Qinghai Academy of Agricultural and Forestry Sciences, Xining 200433, China.
Plants (Basel). 2021 Feb 7;10(2):319. doi: 10.3390/plants10020319.
The new sequencing technology enables identification of genome-wide sequence-based variants at a population level and a competitively low cost. The sequence variant-based molecular markers have motivated enormous interest in population and quantitative genetic analyses. Generation of the sequence data involves a sophisticated experimental process embedded with rich non-biological variation. Statistically, the sequencing process indeed involves sampling DNA fragments from an individual sequence. Adequate knowledge of sampling variation of the sequence data generation is one of the key statistical properties for any downstream analysis of the data and for implementing statistically appropriate methods. This paper reports a thorough investigation on modeling the sampling variation of the sequence data from the optimized RAD-seq (Restriction sit associated DNA sequencing) experiments with two parents and their offspring of diploid and autotetraploid potato ( L.). The analysis shows significant dispersion in sampling variation of the sequence data over that expected under multinomial distribution as widely assumed in the literature and provides statistical methods for modeling the variation and calculating the model parameters, which may be easily implemented in real sequence datasets.

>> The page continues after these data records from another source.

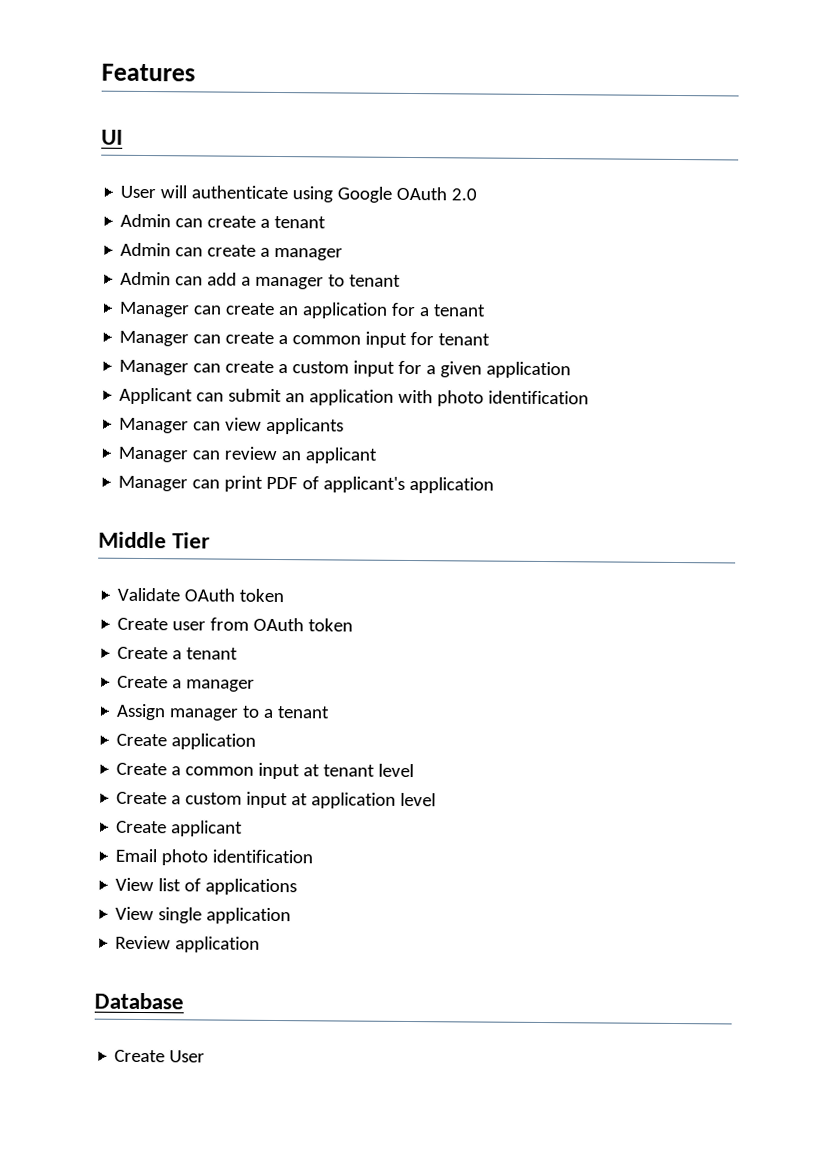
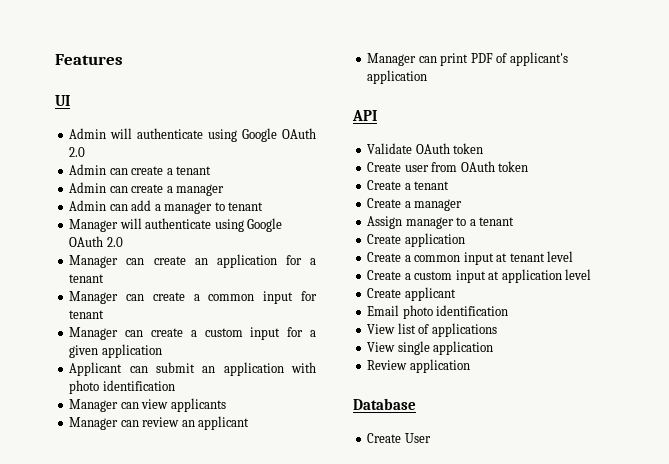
[120,185,157,199] User -> [69,128,107,139] Admin
(402, 280) none -> [69,218,283,232] [69,236,123,247] // Manager will authenticate using Google OAuth 2.0
[98,531,211,549] Middle Tier -> [352,110,377,121] API

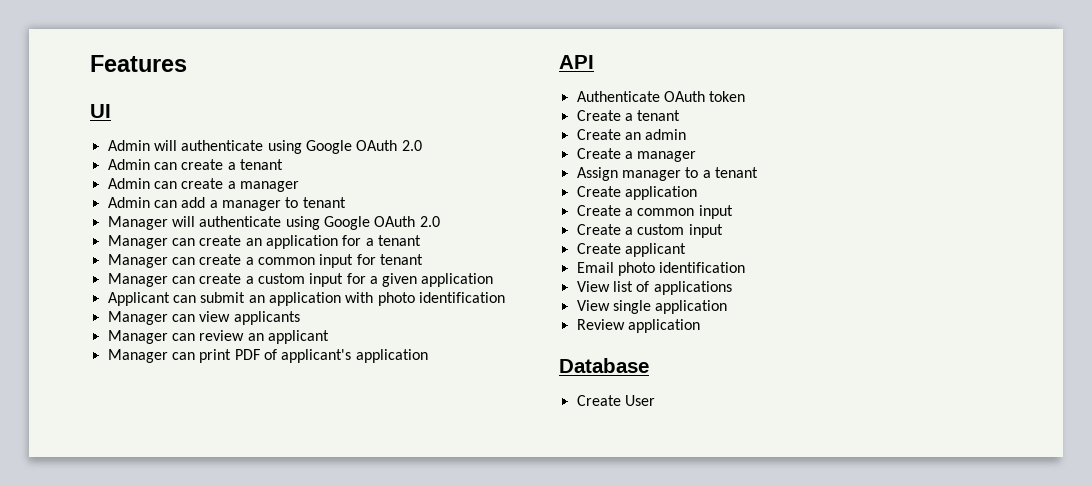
[367,143,484,154] [367,162,458,172] Validate OAuth token // Create user from -> [576,91,660,102] Authenticate
(450, 185) none -> [576,129,687,140] // Create an admin
[496,251,574,262] at tenant level -> (733, 212) none
[488,269,592,283] at application level -> (723, 231) none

The optimized design of RAD-seq experiments enabled effective control of presentation of undesirable chloroplast DNA and RNA genes in the sequence data generated.
新的测序技术能够在群体水平上以具有竞争力的低成本识别全基因组范围内基于序列的变异。基于序列变异的分子标记激发了人们对群体和数量遗传学分析的极大兴趣。序列数据的生成涉及一个复杂的实验过程,其中包含丰富的非生物学变异。从统计学角度来看,测序过程实际上涉及从单个序列中对DNA片段进行采样。充分了解序列数据生成的采样变异是对数据进行任何下游分析以及实施统计上合适的方法的关键统计特性之一。本文报告了一项深入研究,该研究针对来自优化的RAD-seq(限制性位点相关DNA测序)实验的序列数据的采样变异进行建模,该实验使用了二倍体和同源四倍体马铃薯(L.)的两个亲本及其后代。分析表明,序列数据的采样变异存在显著离散,超出了文献中广泛假设的多项分布所预期的范围,并提供了对变异进行建模和计算模型参数的统计方法,这些方法可以很容易地在实际序列数据集中实现。RAD-seq实验的优化设计能够有效控制在生成的序列数据中出现不需要的叶绿体DNA和RNA基因。